Я нахмурилась в замешательстве.
— Свет? — переспросила я.
Он кивнул головой и тяжело сглотнул. Когда я посмотрела ему в лицо, меня осенило.
— Ты никогда не выходил на улицу при свете дня?
Заал уставился на свет, в луче которого танцевали пылинки, и ответил:
— Я всегда в темноте. Прикованный цепями в темноте. Я убиваю только в темноте.
Я знала, что с ним обращались, как с животным. Но лишить имени, заставить всегда склонять голову, наказывать за слова и бросить в темноту с детства? Лишить дневного света? Это ранило меня глубже, чем любой нож. Держать вдали от солнца…
Мой большой палец снова пробежал по его руке. Его нефритовые глаза встретились с моими.
— Не нужно бояться света. Позволь мне показать тебе.
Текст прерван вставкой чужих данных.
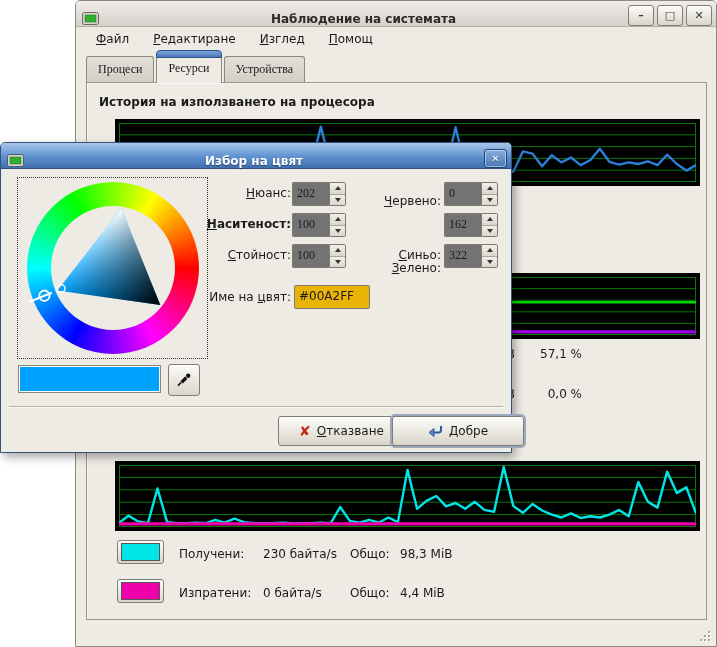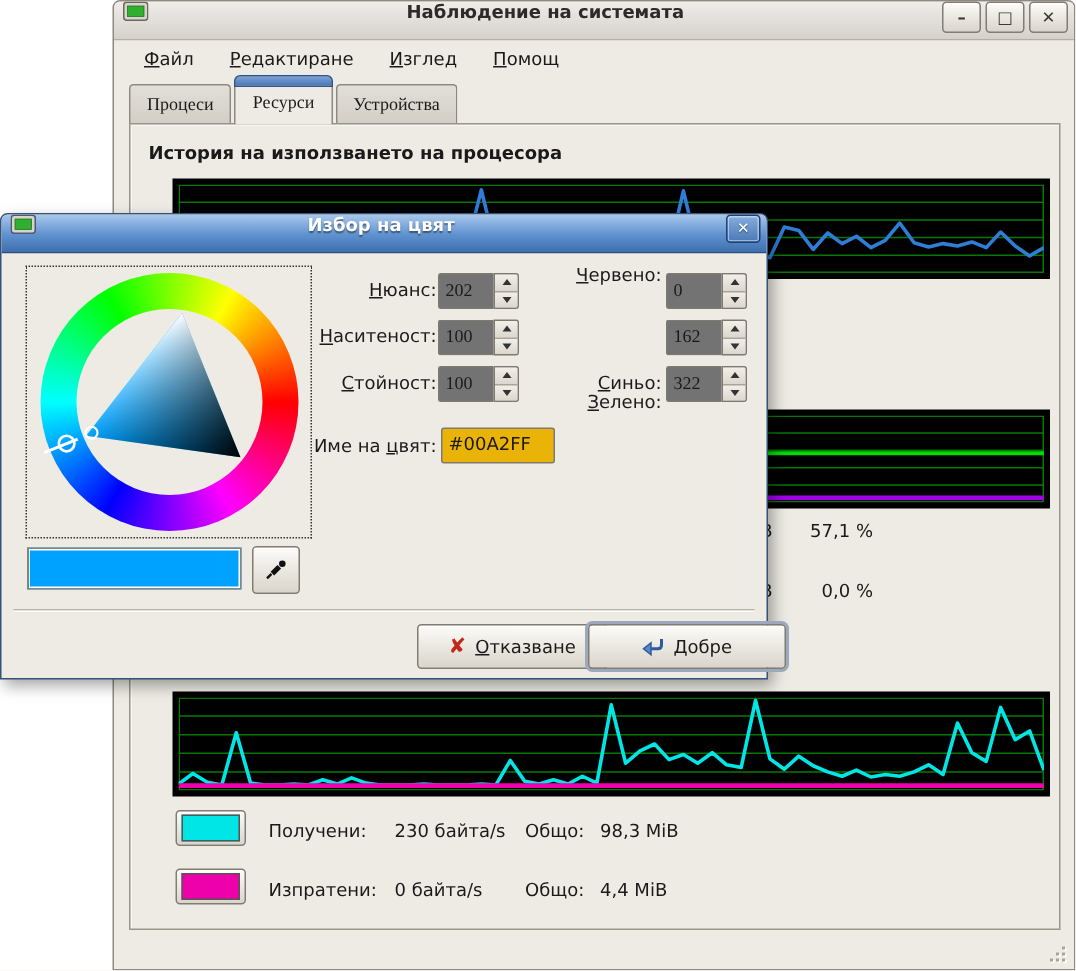"Наблюдение на системата" .titlebar { align-items: flex-start -> flex-end }
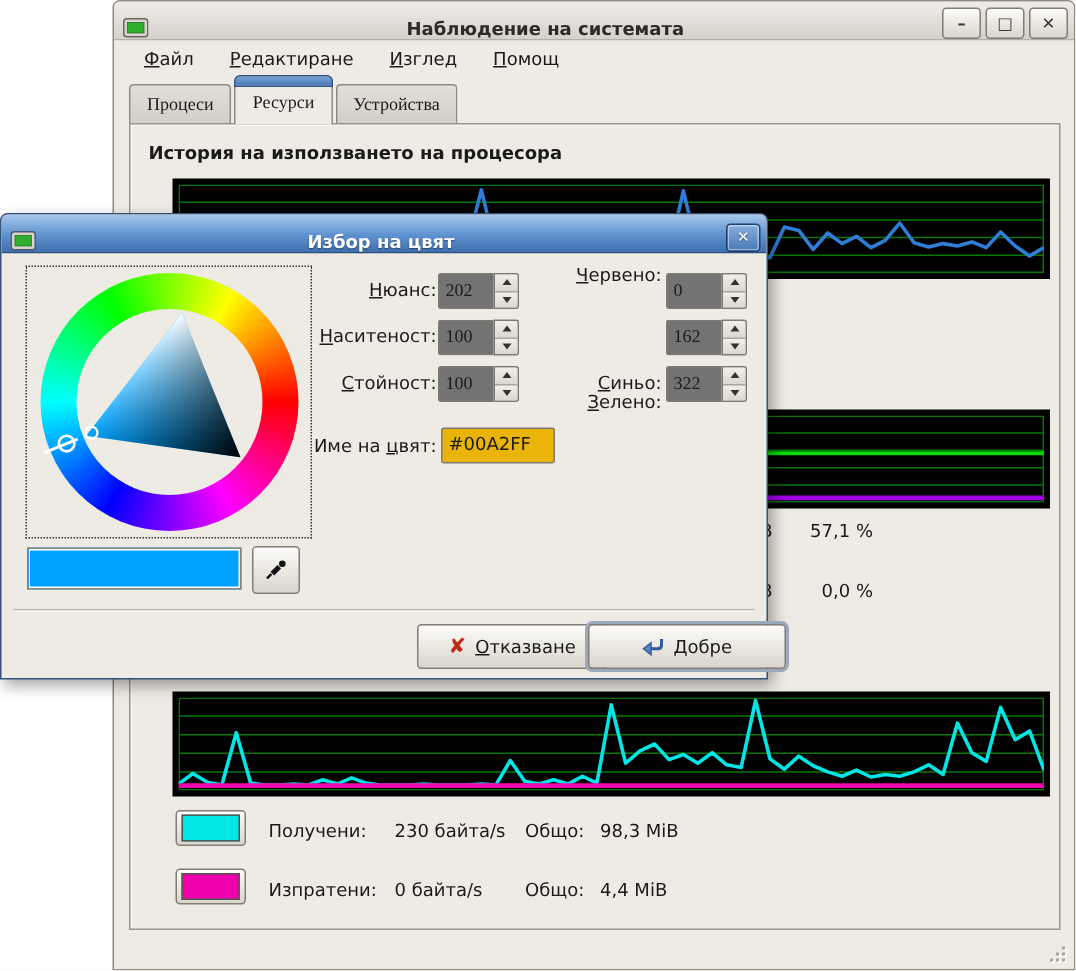"Червено:" div.field-label { top: 29px -> 47px }
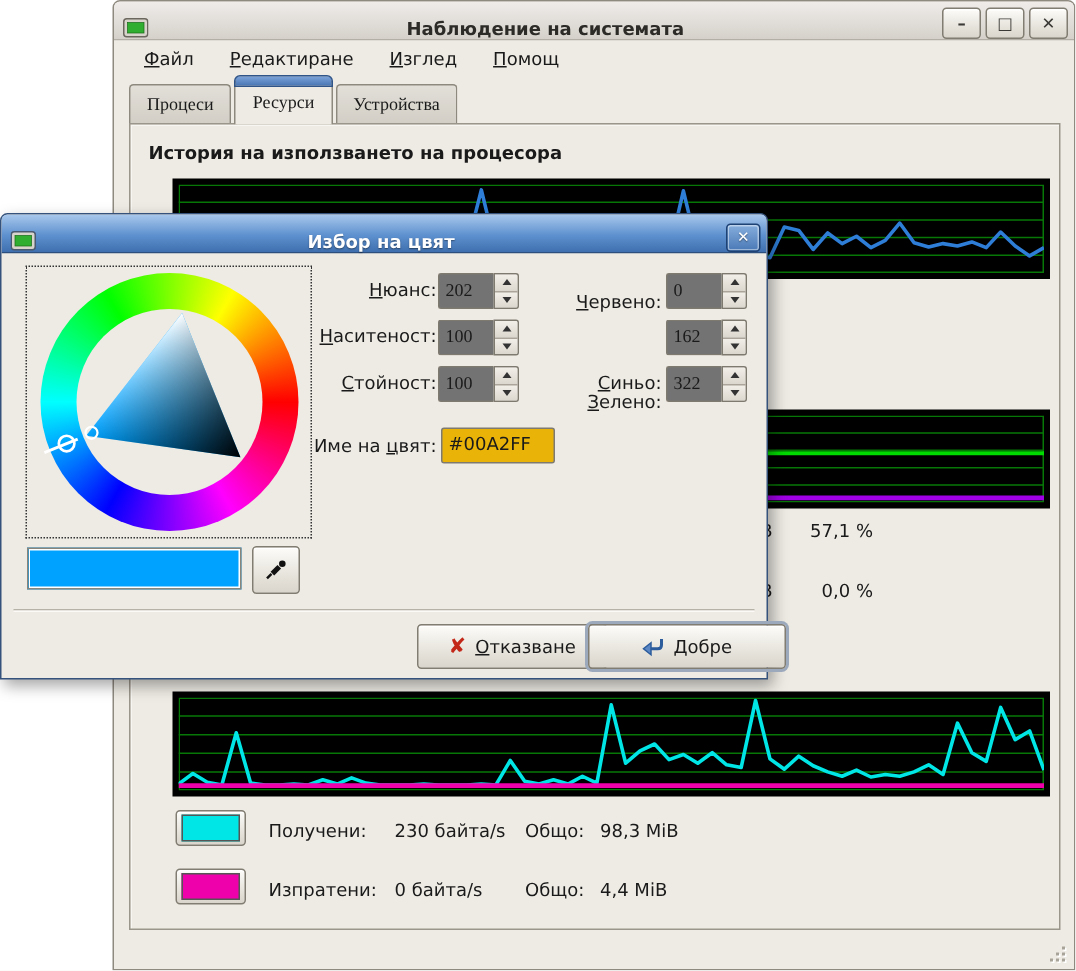"Наситеност:" div.field-label { font-weight: none -> bold }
Я могла бы поклясться, что сердце Заала билось так громко, что я слышала его в нашем коконе тишины. На мгновение мне показалось, что он не собирается покидать подвал. Слава богу, он нашел в себе мужество сделать шаг вперед. Его ноги двигались, как будто осваивая новое пространство.
Я прошла через дверь в коридор. Впечатляющая фигура Заала заполнила каждый дюйм дверного проема. Он посмотрел на порог между подвалом и коридором. Я заметила пот, поблескивающий на его теле.
Он поймал мой взгляд и признался:
— Я никогда не выходил из своей камеры один, без цепей.
Прогоняя слезы, я крепче сжала его руку и заверила:
— Ты не один.
Его глаза расширились. Инстинктивно я подошла ближе, зная, что он нуждается во мне.
Заал глубоко вздохнул и положил наши соединенные руки на свое сердце.
— Талия, — сказал он с сильным грузинским акцентом, вздохнув с облегчением. И этот звук принес мне умиротворение.
Я подождала, когда он сделает первый шаг. И, крепко сжимая мою руку, он переступил через порог. Заал стал осматривать глазами пространство коридора. Его голова склонилась от яркого света, а глаза сузились. Его обнаженная грудь вздымалась и опускалась от того, что, как я предполагала, было адреналином, бушующим в его теле.
Я потянула Заала дальше, вглубь дома. Как только он позволил себе расслабиться, звук открывающейся входной двери эхом отразился от деревянных стен. Вошли Савин и Илья.
Заал напрягся.
Взглядом я встретилась с моими быками.
Савин и Илья достали свои глоки (прим. пер. — австрийский пистолет, разработанный фирмой Glock для нужд австрийской армии).